How to tell the difference between irritable bowel syndrome and pelvic inflammatory disease?

How to tell the difference between irritable bowel syndrome and pelvic inflammatory disease?

The difference between irritable bowel syndrome and pelvic inflammatory disease can be determined through symptoms, physical examinations and specific medical tests. Irritable bowel syndrome is mainly manifested by abdominal pain, diarrhea or constipation, and the symptoms are significantly related to defecation; while pelvic inflammatory disease is mostly manifested by persistent pain in the lower abdomen, which may be accompanied by fever, abnormal vaginal discharge and other symptoms. When the symptoms of the two overlap, it is necessary to see a doctor and undergo relevant examinations to confirm the diagnosis.

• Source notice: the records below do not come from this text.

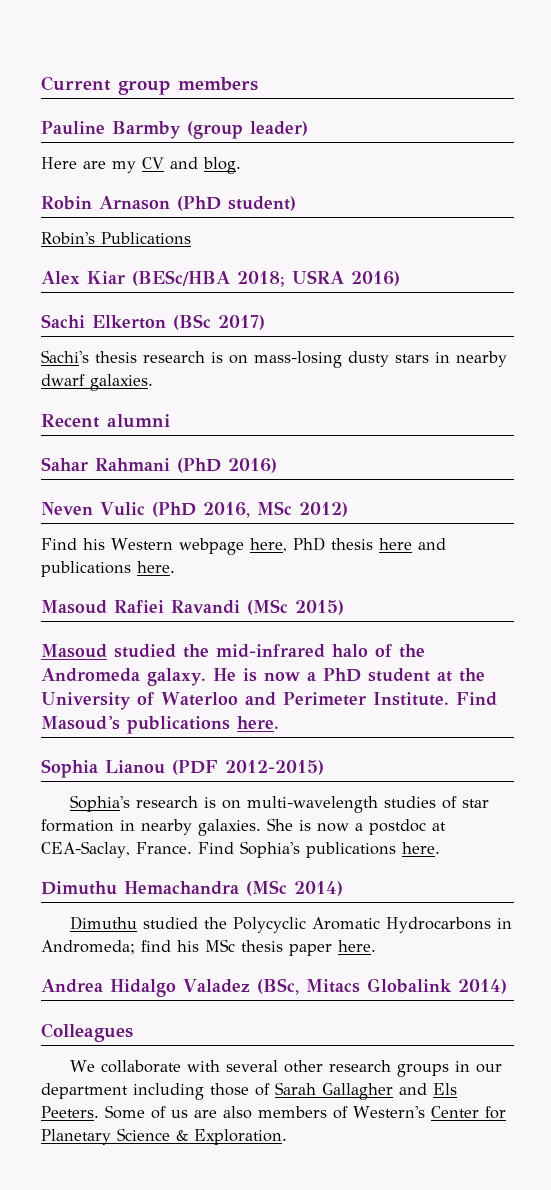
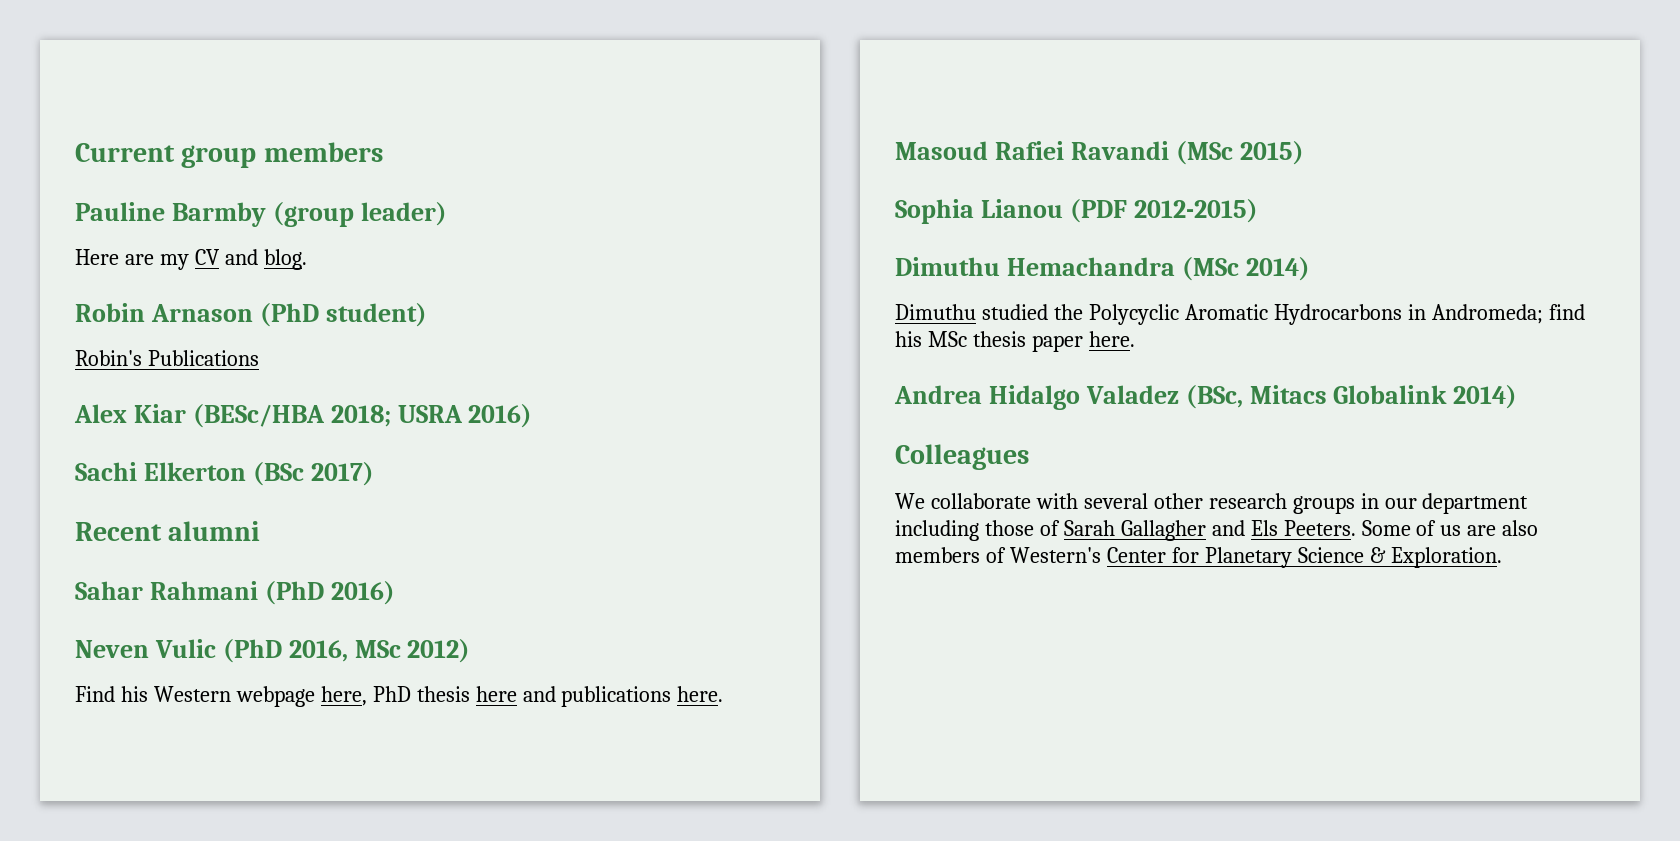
[41,350,507,368] [41,374,153,391] // Sachi's thesis research is on mass-losing dusty stars in nearby dwarf galaxies. -> (374, 474) none
[41,644,425,658] [41,668,485,686] [41,692,497,710] [41,716,279,734] [41,759,324,778] [69,795,489,813] [41,818,446,836] [41,841,440,858] Masoud studied the mid-infrared halo of the Andromeda galaxy. He is now a PhD student at the University of Waterloo and Perimeter Institute. Find Masoud's publications here. // Sophia Lianou (PDF 2012-2015) // Sophia's research is on multi-wavelength studies of star formation in nearby galaxies. She is now a postdoc at CEA-Saclay, France. Find Sophia's publications here. -> [895,199,1258,224] Sophia Lianou (PDF 2012-2015)

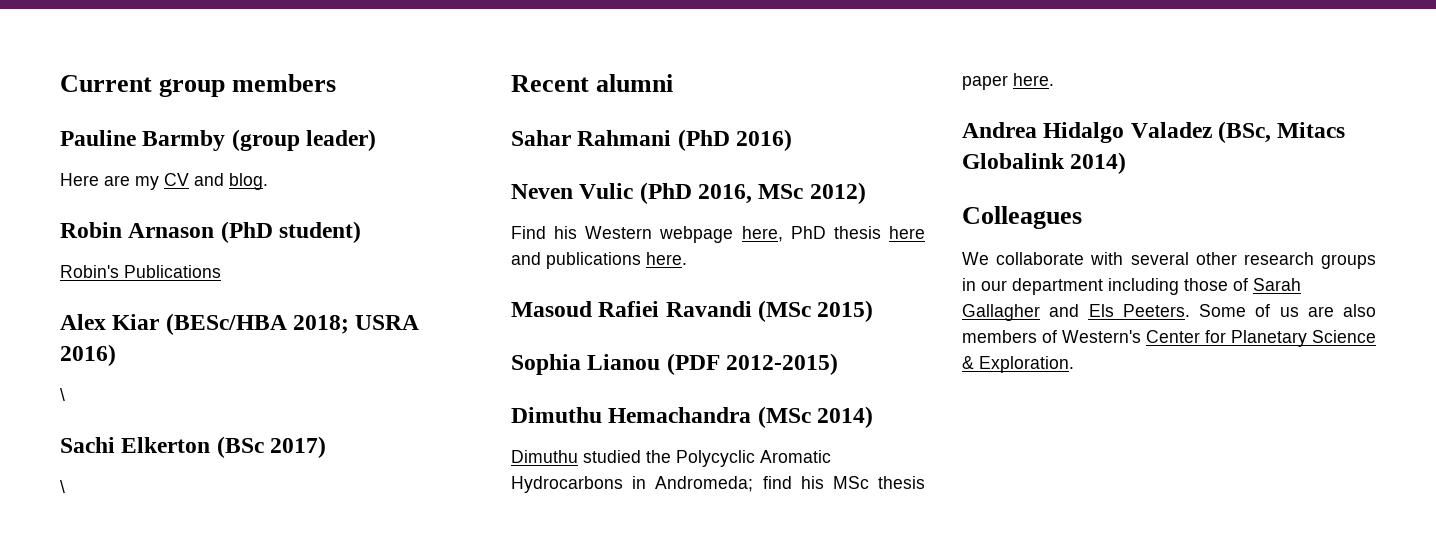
(533, 416) none -> [60,388,65,401] // \
(374, 474) none -> [60,480,65,493] // \

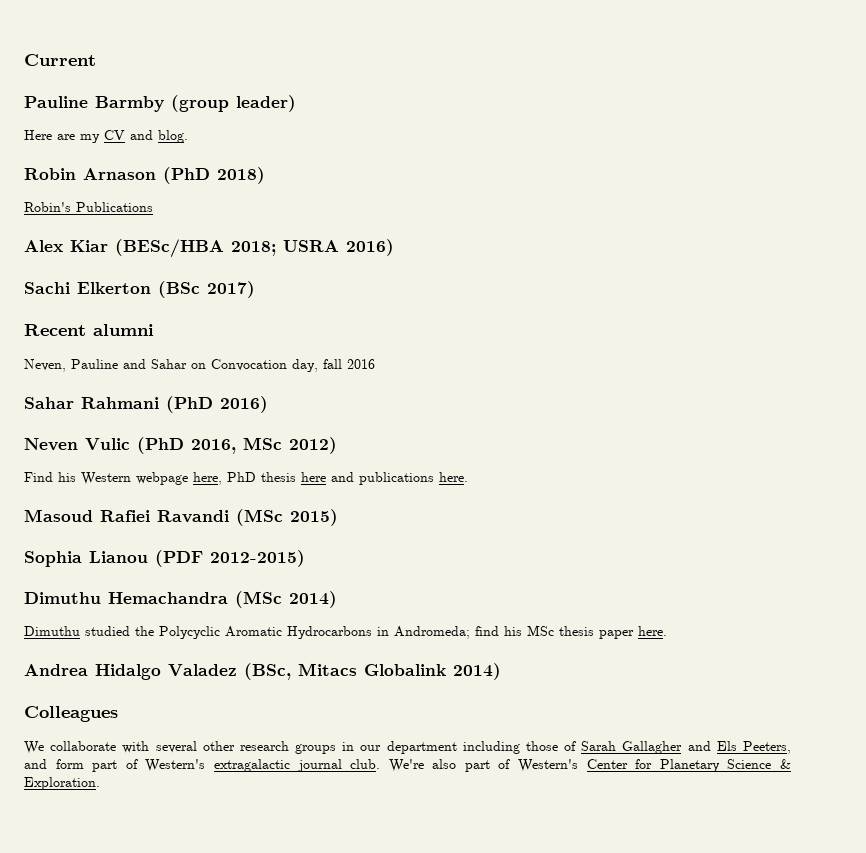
[159,74,337,97] group members -> (96, 60) none
[279,221,362,243] student) -> [217,167,265,184] 2018)
[60,388,65,401] // \ -> (394, 247) none
[60,480,65,493] // \ -> (255, 289) none
(674, 83) none -> [24,359,375,372] // Neven, Pauline and Sahar on Convocation day, fall 2016
[1122,304,1376,317] [962,330,1037,343] Peeters. Some of us are also members -> [742,741,791,754] [24,759,490,772] Peeters, and form part of Western's extragalactic journal club. We're also part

Irritable bowel syndrome is a disease associated with intestinal dysfunction. The cause of the disease is not yet fully understood, but it may be related to an imbalance of intestinal flora, mental stress or eating habits. Its main feature is intermittent abdominal pain, which is relieved after defecation, often accompanied by diarrhea or constipation symptoms. Some patients also experience abdominal distension and a feeling of incomplete defecation. Generally, the disease does not cause fever, inflammation or abnormal blood indicators. In contrast, pelvic inflammatory disease is usually caused by bacterial infection and is an inflammatory disease of the female internal reproductive organs. Typical symptoms include persistent lower abdominal pain, fever, increased vaginal discharge and even odor. In severe cases, it may cause fallopian tube and ovarian lesions, which have long-term effects on reproductive function. During clinical diagnosis, doctors often use specific detection methods such as abdominal compression, pelvic B-ultrasound or vaginal discharge examination to distinguish between the two diseases.

Irritable bowel syndrome is a disease associated with intestinal dysfunction. The cause of the disease is not yet fully understood, but it may be related to an imbalance of intestinal flora, mental stress or eating habits. Its main feature is intermittent abdominal pain, which is relieved after defecation, often accompanied by diarrhea or constipation symptoms. Some patients also experience abdominal distension and a feeling of incomplete defecation. Generally, the disease does not cause fever, inflammation or abnormal blood indicators. In contrast, pelvic inflammatory disease is usually caused by bacterial infection and is an inflammatory disease of the female internal reproductive organs. Typical symptoms include persistent lower abdominal pain, fever, increased vaginal discharge and even odor. In severe cases, it may cause fallopian tube and ovarian lesions, which have long-term effects on reproductive function. During clinical diagnosis, doctors often use specific detection methods such as abdominal compression, pelvic B-ultrasound or vaginal discharge examination to distinguish between the two diseases.

If you suspect you have any of the above diseases, you should go to a regular hospital for diagnosis and treatment in time to clarify the cause. For irritable bowel syndrome, drugs that relax the intestines, such as trimebutine, or probiotics are often used to regulate intestinal health. It is also recommended to adjust your diet and avoid spicy, raw, cold and irritating foods. For pelvic inflammatory disease, mild infections can be treated with antibacterial drugs (such as cephalosporins, metronidazole, etc.), and severe cases may require hospitalization for intravenous medication or surgical drainage. Maintaining personal hygiene, paying attention to sexual health, and regular gynecological examinations are particularly important for preventing pelvic inflammatory disease. If the symptoms are obvious or difficult to distinguish, you should see a doctor for a more detailed examination and professional judgment.